As if in answer to her words came other wing beats, shallower but still evocative of great power and strength. She looked up to see the moon had cleared the clouds once more, and across it flew
the great drakes screeching their anger at the stars. Over her they flew, not stopping, not landing but heading west, over Thakholm harbour and out over the sea where Osperitsan Island lay waiting
for them. Ceriana watched them go and shut her eyes. She could still see them – her link with the dragon made it possible – and so she stayed as she was, the two of them watching
together, just waiting to see exactly what these creatures would do before the night came to an end.

33

She had never thought it possible before but Overseer Kherat could actually sneer with her eyes. She did so now, barely hiding her contempt as she gazed at Syalin lying on the
floor in a foetal position, bathed in sweat and grime and tasting the blood in her mouth after she had bitten her tongue to distract herself from the agony coursing through her body.

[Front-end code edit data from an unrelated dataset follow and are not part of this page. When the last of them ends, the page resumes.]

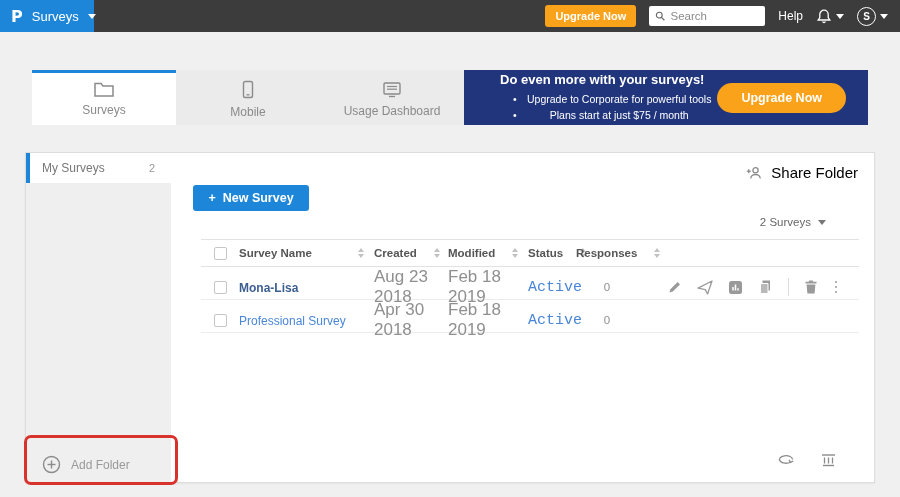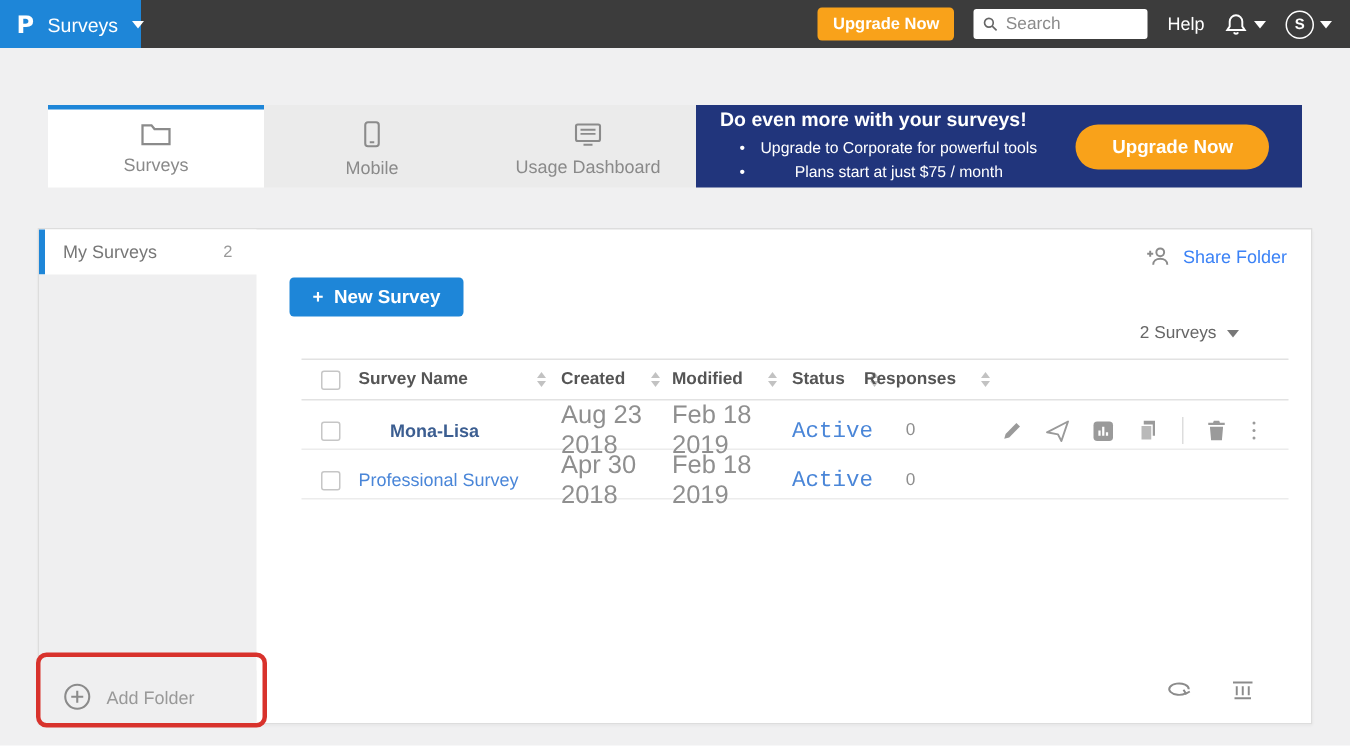"Do even more with your" .banner { padding: 0 22px 0 16px -> 0 22px 0 36px }
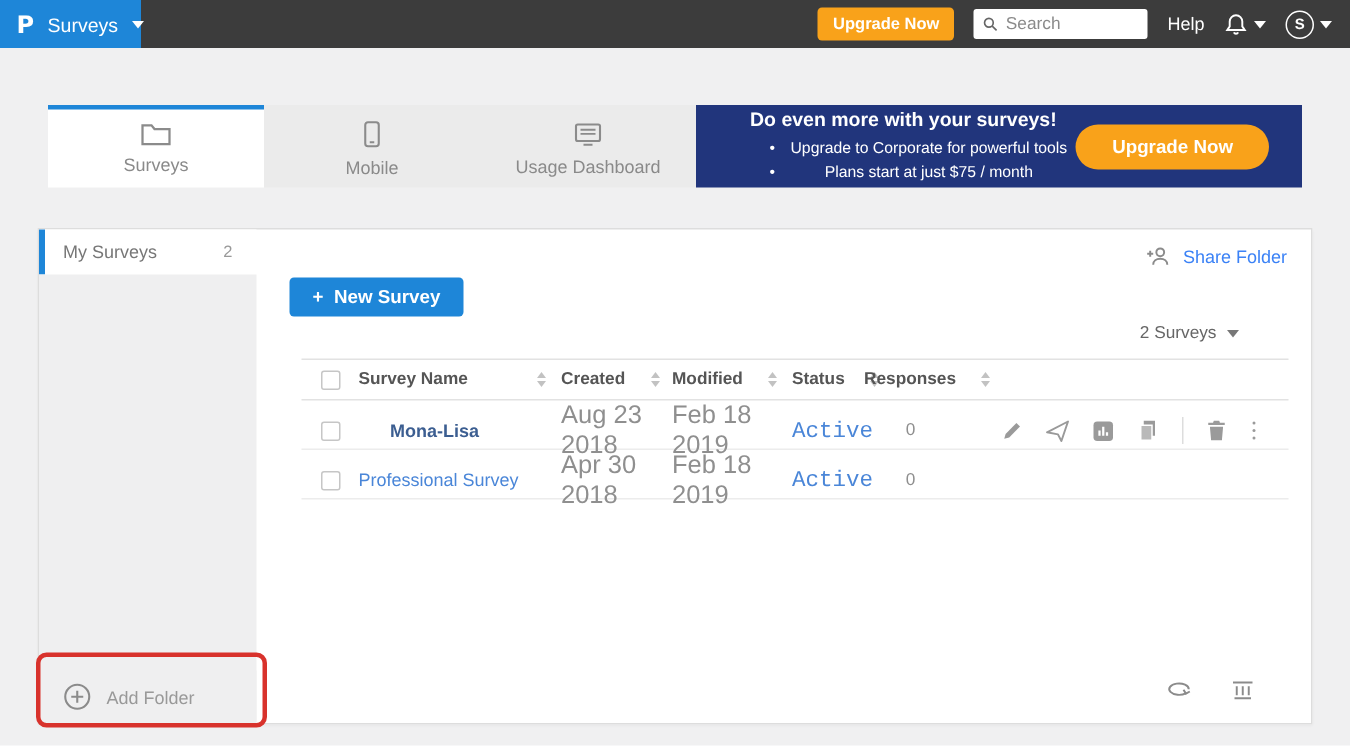"Share Folder" .share-folder-label { color: #3b82f6 -> #000000; font-size: 12px -> 15px }
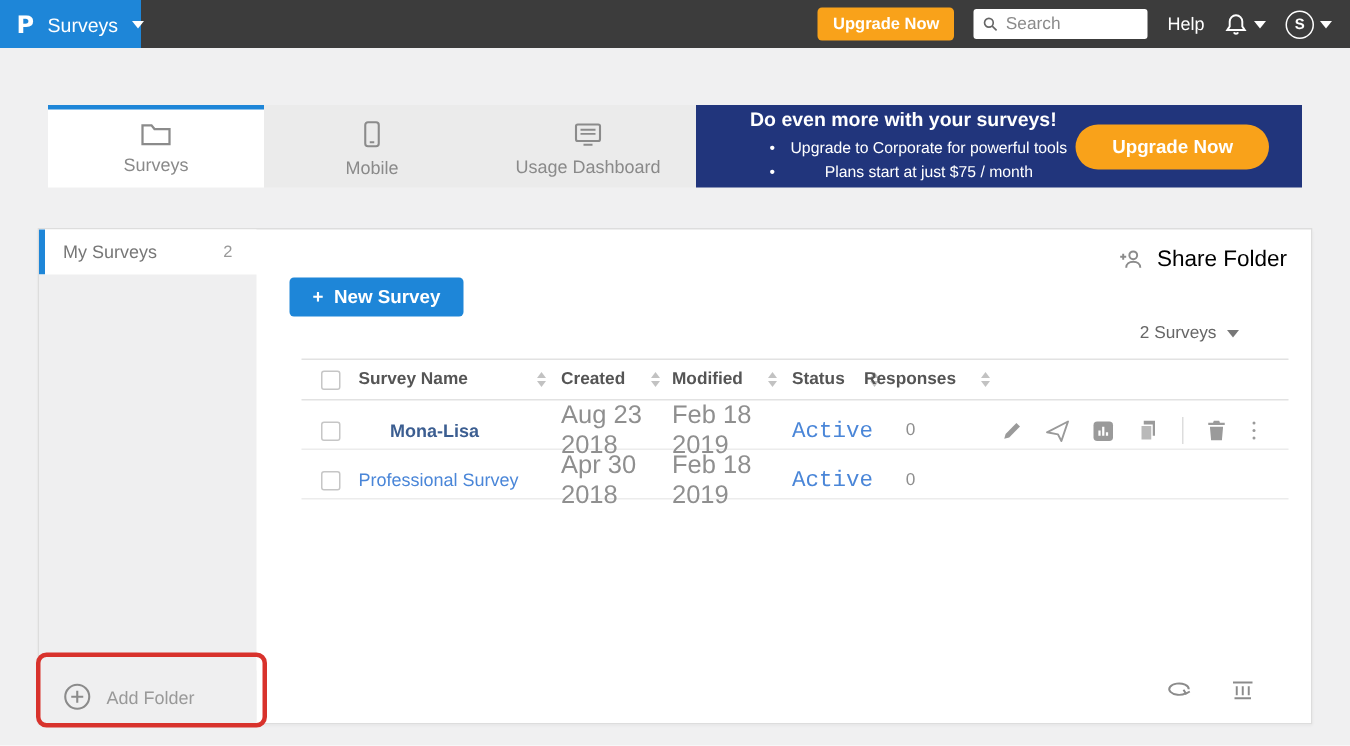"Mona-Lisa" .name-link-1 { margin-left: 21px -> none }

It was all
part of her training, she knew that, so that she could serve the Emperor all the better, but it did little to assuage the hurt.

‘You are pathetic!’ the overseer hissed at Syalin. ‘Ten minutes with the orb and look at you, writhing on the floor like some snivelling cur. Get up!’

‘Yes, Overseer Kherat.’ Syalin eased herself to her feet. She was barely thirteen years old, yet even then, like the other trainees, she was only allowed to wear enough to barely
conceal her modesty. It was another part of the training, the humiliation, the stripping away of the human part of her, for a Strekha had no need for humanity – her body existed only as the
Emperor required it; it was not even hers to control.

‘You are doing passably well so far.’ Kherat grasped the girl’s jaw, firmly turning her head so that she stared directly into those cold black eyes. ‘I think one more
test for you and we are done for today. Tell me’ – she pushed her face close to Syalin’s own – ‘you were with the Emperor last night, were you not? How do you feel
when he touches you? Do you enjoy it, or does your skin crawl with loathing?’